INPUT DATA Start Marker

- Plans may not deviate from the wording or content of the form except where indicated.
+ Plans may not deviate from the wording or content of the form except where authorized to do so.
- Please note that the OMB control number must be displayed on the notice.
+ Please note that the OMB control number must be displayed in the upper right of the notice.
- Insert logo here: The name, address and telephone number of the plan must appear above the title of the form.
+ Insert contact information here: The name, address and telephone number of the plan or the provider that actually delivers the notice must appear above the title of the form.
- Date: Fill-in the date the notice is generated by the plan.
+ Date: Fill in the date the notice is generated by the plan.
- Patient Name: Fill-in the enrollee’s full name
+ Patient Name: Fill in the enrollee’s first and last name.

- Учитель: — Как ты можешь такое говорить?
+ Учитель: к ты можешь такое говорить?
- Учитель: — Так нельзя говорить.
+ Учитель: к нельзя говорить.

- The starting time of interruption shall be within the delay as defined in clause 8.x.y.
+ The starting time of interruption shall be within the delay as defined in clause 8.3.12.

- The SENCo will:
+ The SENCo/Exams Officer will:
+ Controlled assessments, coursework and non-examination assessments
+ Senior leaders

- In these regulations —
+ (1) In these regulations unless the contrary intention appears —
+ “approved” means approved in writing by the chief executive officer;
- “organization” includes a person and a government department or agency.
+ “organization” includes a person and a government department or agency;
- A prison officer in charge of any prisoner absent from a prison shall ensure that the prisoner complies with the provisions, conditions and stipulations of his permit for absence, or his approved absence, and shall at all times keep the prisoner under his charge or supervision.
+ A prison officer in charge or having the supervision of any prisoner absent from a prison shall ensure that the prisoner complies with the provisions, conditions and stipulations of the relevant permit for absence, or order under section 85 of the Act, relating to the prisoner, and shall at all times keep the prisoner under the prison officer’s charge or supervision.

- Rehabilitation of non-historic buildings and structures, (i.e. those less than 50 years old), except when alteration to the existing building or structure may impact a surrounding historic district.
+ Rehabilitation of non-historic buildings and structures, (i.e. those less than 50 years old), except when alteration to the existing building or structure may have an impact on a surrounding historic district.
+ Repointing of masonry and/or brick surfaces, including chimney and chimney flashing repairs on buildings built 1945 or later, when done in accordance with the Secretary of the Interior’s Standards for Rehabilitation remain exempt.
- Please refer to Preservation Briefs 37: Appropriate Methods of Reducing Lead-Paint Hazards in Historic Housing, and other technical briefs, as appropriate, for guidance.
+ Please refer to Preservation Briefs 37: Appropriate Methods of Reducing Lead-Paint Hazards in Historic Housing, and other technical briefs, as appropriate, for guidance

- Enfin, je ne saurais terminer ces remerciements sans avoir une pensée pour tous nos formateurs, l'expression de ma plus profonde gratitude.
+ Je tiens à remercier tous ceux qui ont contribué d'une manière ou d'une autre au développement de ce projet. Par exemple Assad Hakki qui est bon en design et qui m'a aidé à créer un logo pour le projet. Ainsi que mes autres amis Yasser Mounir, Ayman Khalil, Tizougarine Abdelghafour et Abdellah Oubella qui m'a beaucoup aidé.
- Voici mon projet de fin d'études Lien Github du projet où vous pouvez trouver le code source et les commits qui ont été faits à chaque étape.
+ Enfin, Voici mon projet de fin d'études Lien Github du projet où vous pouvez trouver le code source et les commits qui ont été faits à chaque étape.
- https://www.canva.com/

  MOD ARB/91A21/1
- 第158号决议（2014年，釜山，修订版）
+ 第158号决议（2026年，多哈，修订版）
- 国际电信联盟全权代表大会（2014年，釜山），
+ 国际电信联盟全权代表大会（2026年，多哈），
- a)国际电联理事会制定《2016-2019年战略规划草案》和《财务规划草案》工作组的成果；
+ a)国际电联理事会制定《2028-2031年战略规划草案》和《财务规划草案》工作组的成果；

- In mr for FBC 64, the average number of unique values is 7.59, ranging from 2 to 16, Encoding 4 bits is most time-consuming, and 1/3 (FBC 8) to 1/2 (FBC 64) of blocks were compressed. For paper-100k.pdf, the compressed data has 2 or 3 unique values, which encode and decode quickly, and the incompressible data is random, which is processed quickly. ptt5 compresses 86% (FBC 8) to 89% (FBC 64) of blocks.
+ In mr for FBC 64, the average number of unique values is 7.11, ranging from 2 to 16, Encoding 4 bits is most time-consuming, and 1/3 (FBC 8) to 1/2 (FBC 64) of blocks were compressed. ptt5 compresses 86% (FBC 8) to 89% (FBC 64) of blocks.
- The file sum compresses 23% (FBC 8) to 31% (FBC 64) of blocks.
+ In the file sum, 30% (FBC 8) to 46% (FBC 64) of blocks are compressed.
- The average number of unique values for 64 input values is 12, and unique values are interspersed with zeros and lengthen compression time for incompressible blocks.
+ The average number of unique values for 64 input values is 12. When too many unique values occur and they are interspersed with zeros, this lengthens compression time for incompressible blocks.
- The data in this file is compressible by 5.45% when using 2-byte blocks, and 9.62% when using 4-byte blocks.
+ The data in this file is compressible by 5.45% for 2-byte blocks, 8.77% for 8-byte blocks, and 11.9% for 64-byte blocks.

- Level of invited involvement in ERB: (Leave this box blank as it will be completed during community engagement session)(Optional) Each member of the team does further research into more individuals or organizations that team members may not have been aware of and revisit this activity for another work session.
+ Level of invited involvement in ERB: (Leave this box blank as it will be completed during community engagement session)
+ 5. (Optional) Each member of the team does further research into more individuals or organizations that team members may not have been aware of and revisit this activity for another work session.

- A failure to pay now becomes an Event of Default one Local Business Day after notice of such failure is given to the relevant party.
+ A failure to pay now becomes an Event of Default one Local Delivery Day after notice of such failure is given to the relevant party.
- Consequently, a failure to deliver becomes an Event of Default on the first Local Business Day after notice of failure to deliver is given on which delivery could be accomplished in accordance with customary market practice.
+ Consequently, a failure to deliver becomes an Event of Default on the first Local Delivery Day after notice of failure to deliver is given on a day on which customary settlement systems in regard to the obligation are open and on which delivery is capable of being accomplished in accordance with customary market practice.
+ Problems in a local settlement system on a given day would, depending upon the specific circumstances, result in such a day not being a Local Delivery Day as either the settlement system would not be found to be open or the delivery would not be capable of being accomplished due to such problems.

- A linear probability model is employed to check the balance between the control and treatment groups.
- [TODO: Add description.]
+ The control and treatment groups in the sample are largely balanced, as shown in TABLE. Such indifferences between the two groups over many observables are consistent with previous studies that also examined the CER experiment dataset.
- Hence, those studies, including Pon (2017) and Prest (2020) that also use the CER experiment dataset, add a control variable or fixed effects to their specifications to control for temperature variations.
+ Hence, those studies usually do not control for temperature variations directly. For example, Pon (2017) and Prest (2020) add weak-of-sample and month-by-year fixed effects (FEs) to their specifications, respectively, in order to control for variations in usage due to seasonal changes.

INPUT DATA End Marker

Show all lines from the listing above in which "enrollee" appears.

**SOLUTION TO THE PROBLEM:**
- Patient Name: Fill-in the enrollee’s full name
+ Patient Name: Fill in the enrollee’s first and last name.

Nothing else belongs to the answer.